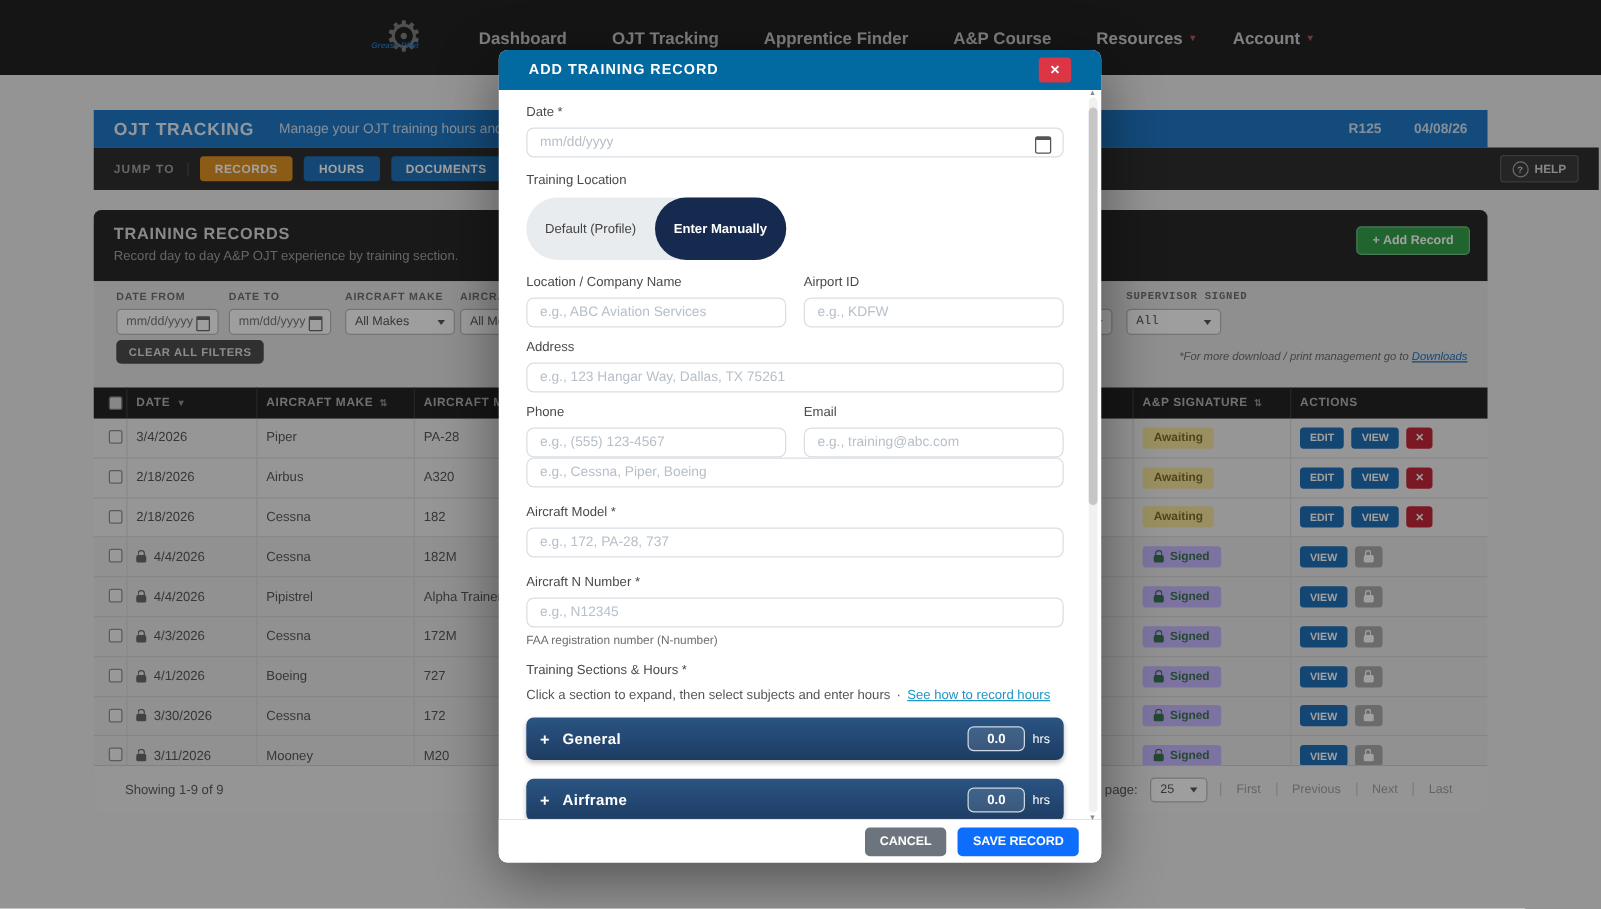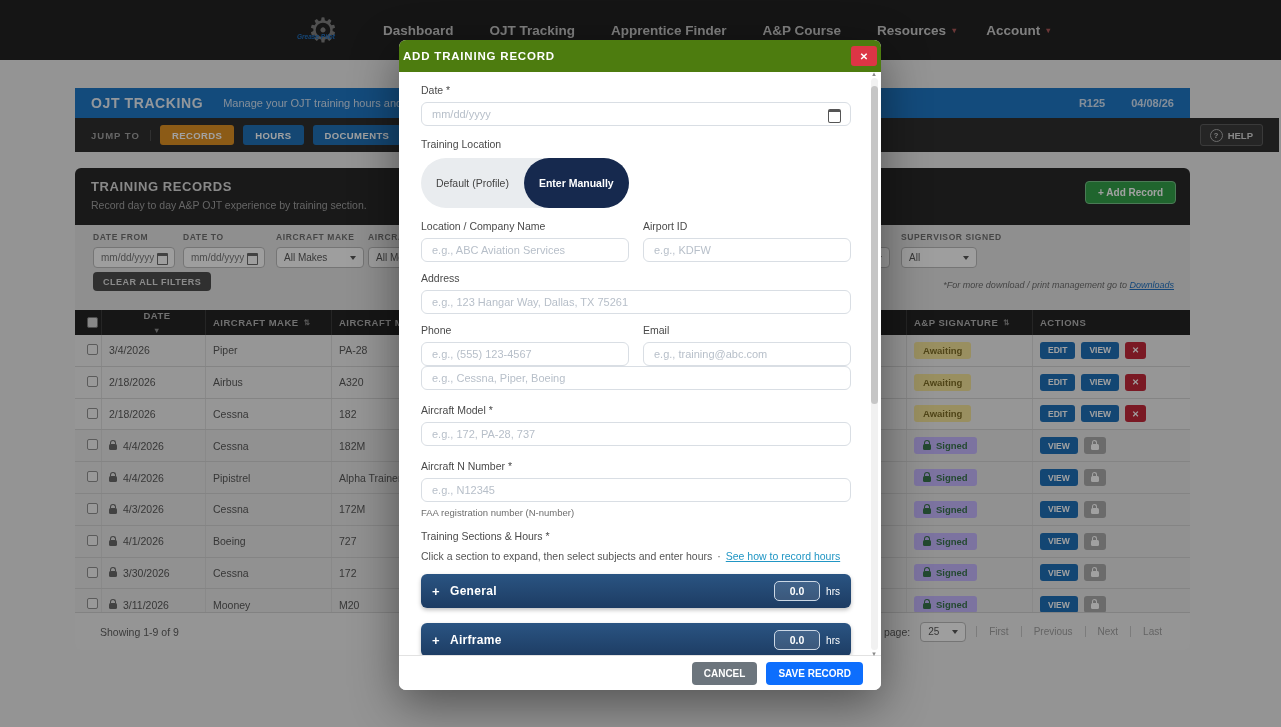--- a/index.html
+++ b/index.html
@@ -63,21 +63,21 @@
   .trow{height:30.8px;position:relative;background:#eeeeee;border-bottom:1px solid #d0d0d0;}
   .trow-signed{background:#e5e5e5;}
   .rcb{position:absolute;left:12px;top:9px;}
   .cell{position:absolute;top:0;bottom:0;display:flex;align-items:center;gap:6px;padding-left:7px;
         font-size:10.5px;color:#555;border-left:1px solid #d8d8d8;box-sizing:border-box;}
   .c-date{left:26px;width:104px;}
   .c-make{left:130px;width:126px;}
   .c-model{left:256px;width:575px;}
   .c-sig{left:831px;width:126px;}
   .c-act{left:957px;width:158px;gap:6px;}
-  .hd-date{left:26px;width:104px;flex-direction:column;} .hd-make{left:130px;width:126px;} .hd-model{left:256px;width:575px;}
+  .hd-date{left:26px;width:104px;} .hd-make{left:130px;width:126px;} .hd-model{left:256px;width:575px;}
   .hd-sig{left:831px;width:126px;} .hd-act{left:957px;width:184px;}
   .lock{position:relative;width:8px;height:6px;background:currentColor;border-radius:1.5px;margin-top:3px;flex:none;}
   .lock::before{content:"";position:absolute;left:1.2px;top:-4px;width:5.5px;height:4px;box-sizing:border-box;
                 border:1.5px solid currentColor;border-bottom:none;border-radius:3px 3px 0 0;background:transparent;}
   .lk-dark{color:#666;} .lk-green{color:#35714a;} .lk-white{color:#fff;}
   .badge{padding:3px 9px;border-radius:3px;font-size:9.5px;font-weight:bold;display:flex;align-items:center;gap:5px;}
   .badge-awaiting{background:#f3e297;color:#7c6b22;}
   .badge-signed{background:#c4b5fd;color:#35714a;}
   .abtn{height:17px;padding:0 8px;border-radius:3px;background:#1b6cb5;color:#fff;font-size:8.5px;font-weight:bold;
         display:flex;align-items:center;justify-content:center;cursor:pointer;}
@@ -90,22 +90,22 @@
   .foot-right{margin-left:auto;display:flex;align-items:center;gap:10px;}
   .rpp-label{font-size:10.5px;color:#555;}
   .sel-small{width:46px;height:20px;font-size:10px;}
   .pag{display:flex;align-items:center;}
   .pag-link{font-size:10px;color:#9d9d9d;padding:0 12px;border-left:1px solid #c4c4c4;cursor:pointer;}
   
   .overlay{position:absolute;inset:0;background:rgba(8,8,8,0.38);z-index:5;}
   
   .modal{position:absolute;left:399px;top:40px;width:482px;height:650px;background:#fff;border-radius:7px;
          box-shadow:0 14px 48px rgba(0,0,0,.45);z-index:10;}
-  .m-head{height:32px;background:#4d7c0f;border-radius:7px 7px 0 0;display:flex;align-items:center;
-          padding:0 4px;box-sizing:border-box;}
+  .m-head{height:32px;background:#0369a1;border-radius:7px 7px 0 0;display:flex;align-items:center;
+          padding:0 24px;box-sizing:border-box;}
   .m-title{font-size:11.5px;font-weight:bold;color:#fff;letter-spacing:.8px;}
   .m-close{margin-left:auto;width:26px;height:20px;background:#dc3545;border-radius:3px;color:#fff;font-size:10px;
            font-weight:bold;display:flex;align-items:center;justify-content:center;cursor:pointer;}
   .m-body{position:absolute;top:32px;bottom:34px;left:0;right:0;overflow:hidden;
           padding:12px 30px 0 22px;box-sizing:border-box;}
   .m-scroll{position:absolute;right:3px;top:38px;bottom:40px;width:7px;background:#f1f1f1;border-radius:4px;z-index:11;cursor:pointer;}
   .m-thumb{position:absolute;left:0;top:8px;width:7px;height:318px;background:#c6c6c6;border-radius:4px;}
   .s-arrow{position:absolute;right:3px;width:8px;text-align:center;font-size:7px;color:#8a8a8a;z-index:12;}
   .sa-up{top:30px;} .sa-down{bottom:32px;}
   .m-foot{position:absolute;bottom:0;left:0;right:0;height:34px;background:#fff;border-top:1px solid #e2e2e2;
@@ -245,21 +245,21 @@
         <span class="chev"></span>
       </div>
     </div>
     <div class="flt" style="left:730px;">
       <div class="flt-label">&nbsp;</div>
       <div class="ctl sel" style="width:85px;">
         <span></span>
           <span class="chev"></span>
       </div>
     </div>
-    <div class="flt" style="left:826px;">
+    <div class="flt" style="left:826px;font-family:Liberation Mono, monospace;">
       <div class="flt-label">SUPERVISOR SIGNED</div>
       <div class="ctl sel" style="width:76px;">
         <span>All</span>
         <span class="chev"></span>
       </div>
     </div>
     <span class="clear-btn">CLEAR ALL FILTERS</span>
     <span class="dl-note"><span>*For more download / print management go to </span><span class="dl-link">Downloads</span></span>
   </div>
= = = =
(Work instruction) Word for word, copy out each record; do not include pictures.

(Task output)
--- a/index.html
+++ b/index.html
@@ -63,21 +63,21 @@
   .trow{height:30.8px;position:relative;background:#eeeeee;border-bottom:1px solid #d0d0d0;}
   .trow-signed{background:#e5e5e5;}
   .rcb{position:absolute;left:12px;top:9px;}
   .cell{position:absolute;top:0;bottom:0;display:flex;align-items:center;gap:6px;padding-left:7px;
         font-size:10.5px;color:#555;border-left:1px solid #d8d8d8;box-sizing:border-box;}
   .c-date{left:26px;width:104px;}
   .c-make{left:130px;width:126px;}
   .c-model{left:256px;width:575px;}
   .c-sig{left:831px;width:126px;}
   .c-act{left:957px;width:158px;gap:6px;}
-  .hd-date{left:26px;width:104px;flex-direction:column;} .hd-make{left:130px;width:126px;} .hd-model{left:256px;width:575px;}
+  .hd-date{left:26px;width:104px;} .hd-make{left:130px;width:126px;} .hd-model{left:256px;width:575px;}
   .hd-sig{left:831px;width:126px;} .hd-act{left:957px;width:184px;}
   .lock{position:relative;width:8px;height:6px;background:currentColor;border-radius:1.5px;margin-top:3px;flex:none;}
   .lock::before{content:"";position:absolute;left:1.2px;top:-4px;width:5.5px;height:4px;box-sizing:border-box;
                 border:1.5px solid currentColor;border-bottom:none;border-radius:3px 3px 0 0;background:transparent;}
   .lk-dark{color:#666;} .lk-green{color:#35714a;} .lk-white{color:#fff;}
   .badge{padding:3px 9px;border-radius:3px;font-size:9.5px;font-weight:bold;display:flex;align-items:center;gap:5px;}
   .badge-awaiting{background:#f3e297;color:#7c6b22;}
   .badge-signed{background:#c4b5fd;color:#35714a;}
   .abtn{height:17px;padding:0 8px;border-radius:3px;background:#1b6cb5;color:#fff;font-size:8.5px;font-weight:bold;
         display:flex;align-items:center;justify-content:center;cursor:pointer;}
@@ -90,22 +90,22 @@
   .foot-right{margin-left:auto;display:flex;align-items:center;gap:10px;}
   .rpp-label{font-size:10.5px;color:#555;}
   .sel-small{width:46px;height:20px;font-size:10px;}
   .pag{display:flex;align-items:center;}
   .pag-link{font-size:10px;color:#9d9d9d;padding:0 12px;border-left:1px solid #c4c4c4;cursor:pointer;}
   
   .overlay{position:absolute;inset:0;background:rgba(8,8,8,0.38);z-index:5;}
   
   .modal{position:absolute;left:399px;top:40px;width:482px;height:650px;background:#fff;border-radius:7px;
          box-shadow:0 14px 48px rgba(0,0,0,.45);z-index:10;}
-  .m-head{height:32px;background:#4d7c0f;border-radius:7px 7px 0 0;display:flex;align-items:center;
-          padding:0 4px;box-sizing:border-box;}
+  .m-head{height:32px;background:#0369a1;border-radius:7px 7px 0 0;display:flex;align-items:center;
+          padding:0 24px;box-sizing:border-box;}
   .m-title{font-size:11.5px;font-weight:bold;color:#fff;letter-spacing:.8px;}
   .m-close{margin-left:auto;width:26px;height:20px;background:#dc3545;border-radius:3px;color:#fff;font-size:10px;
            font-weight:bold;display:flex;align-items:center;justify-content:center;cursor:pointer;}
   .m-body{position:absolute;top:32px;bottom:34px;left:0;right:0;overflow:hidden;
           padding:12px 30px 0 22px;box-sizing:border-box;}
   .m-scroll{position:absolute;right:3px;top:38px;bottom:40px;width:7px;background:#f1f1f1;border-radius:4px;z-index:11;cursor:pointer;}
   .m-thumb{position:absolute;left:0;top:8px;width:7px;height:318px;background:#c6c6c6;border-radius:4px;}
   .s-arrow{position:absolute;right:3px;width:8px;text-align:center;font-size:7px;color:#8a8a8a;z-index:12;}
   .sa-up{top:30px;} .sa-down{bottom:32px;}
   .m-foot{position:absolute;bottom:0;left:0;right:0;height:34px;background:#fff;border-top:1px solid #e2e2e2;
@@ -245,21 +245,21 @@
         <span class="chev"></span>
       </div>
     </div>
     <div class="flt" style="left:730px;">
       <div class="flt-label">&nbsp;</div>
       <div class="ctl sel" style="width:85px;">
         <span></span>
           <span class="chev"></span>
       </div>
     </div>
-    <div class="flt" style="left:826px;">
+    <div class="flt" style="left:826px;font-family:Liberation Mono, monospace;">
       <div class="flt-label">SUPERVISOR SIGNED</div>
       <div class="ctl sel" style="width:76px;">
         <span>All</span>
         <span class="chev"></span>
       </div>
     </div>
     <span class="clear-btn">CLEAR ALL FILTERS</span>
     <span class="dl-note"><span>*For more download / print management go to </span><span class="dl-link">Downloads</span></span>
   </div>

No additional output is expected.